RECORD SET:
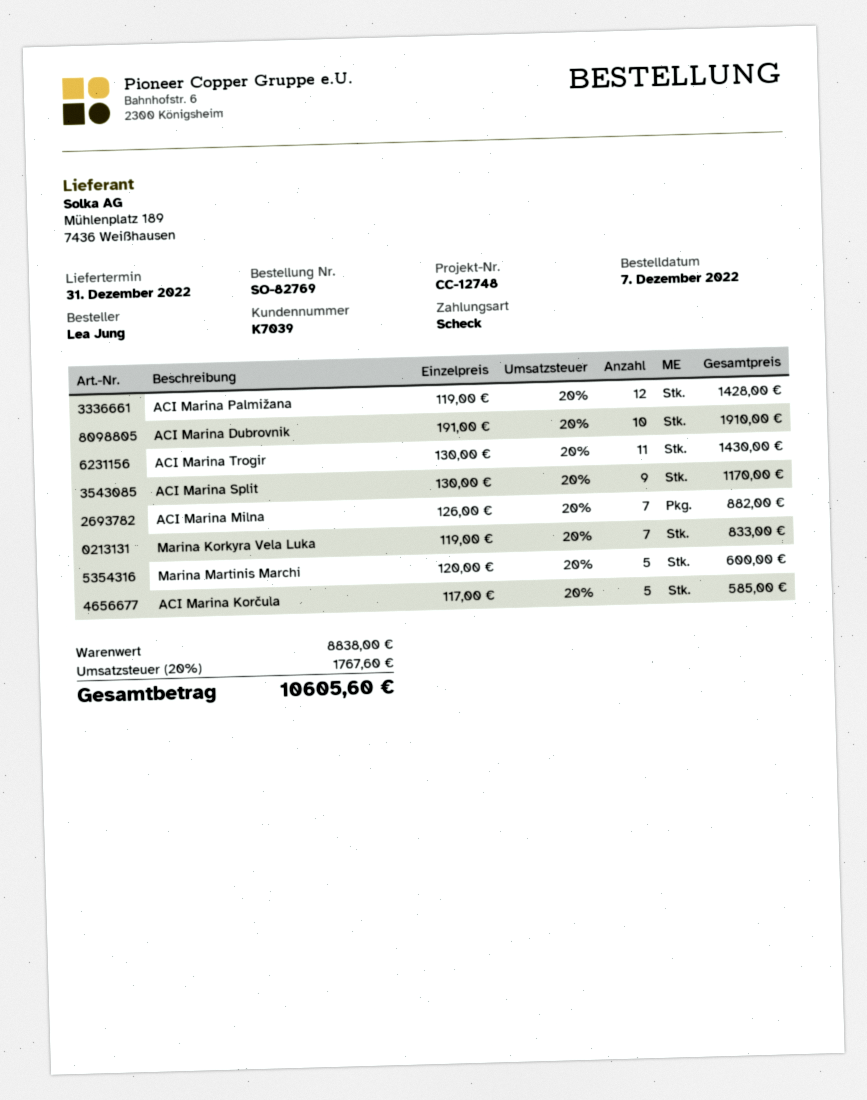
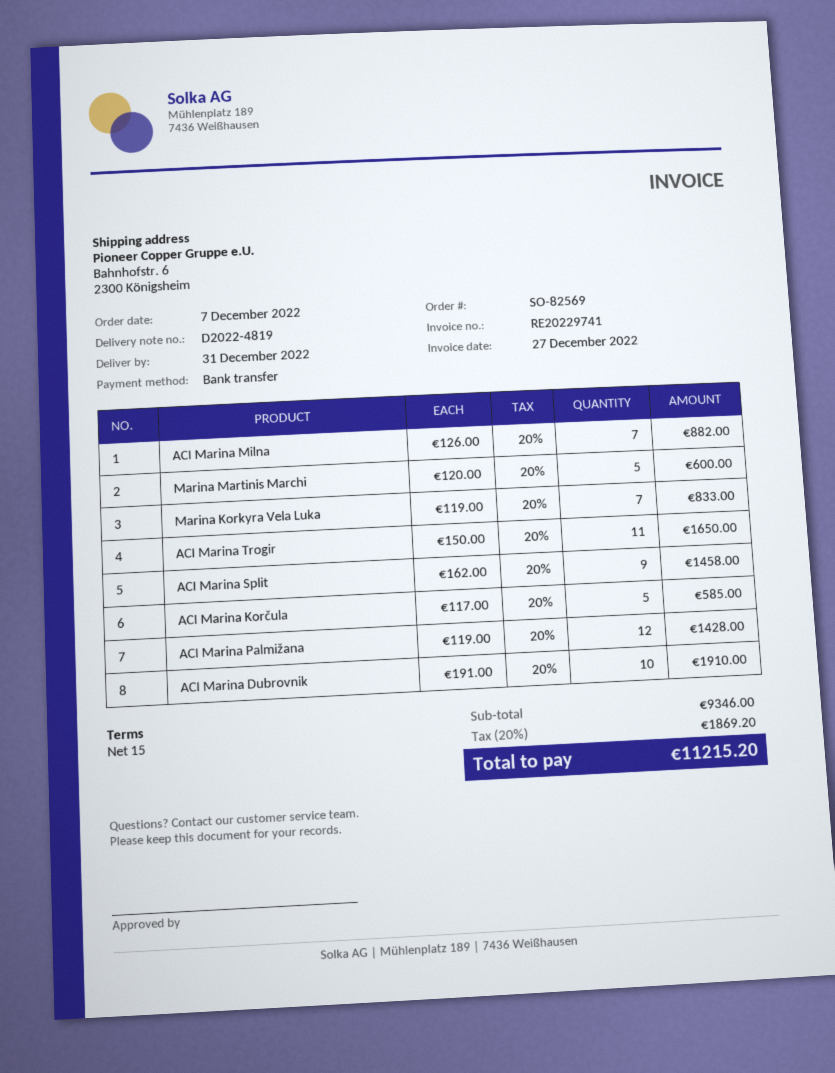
order number: SO-82769 -> SO-82569
payment method: cheque -> bank transfer
ACI Marina Trogir: 11 x 130.00 = 1430.00 -> 11 x 150.00 = 1650.00
ACI Marina Split: 9 x 130.00 = 1170.00 -> 9 x 162.00 = 1458.00
subtotal: 8838.00 -> 9346.00
tax: 20% = 1767.60 -> 20% = 1869.20
total: 10605.60 -> 11215.20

WORK TO COMPLETE: Give back all of the entries verbatim, but without pictures.

WRITTEN ANSWER:
order number: SO-82769 -> SO-82569
payment method: cheque -> bank transfer
ACI Marina Trogir: 11 x 130.00 = 1430.00 -> 11 x 150.00 = 1650.00
ACI Marina Split: 9 x 130.00 = 1170.00 -> 9 x 162.00 = 1458.00
subtotal: 8838.00 -> 9346.00
tax: 20% = 1767.60 -> 20% = 1869.20
total: 10605.60 -> 11215.20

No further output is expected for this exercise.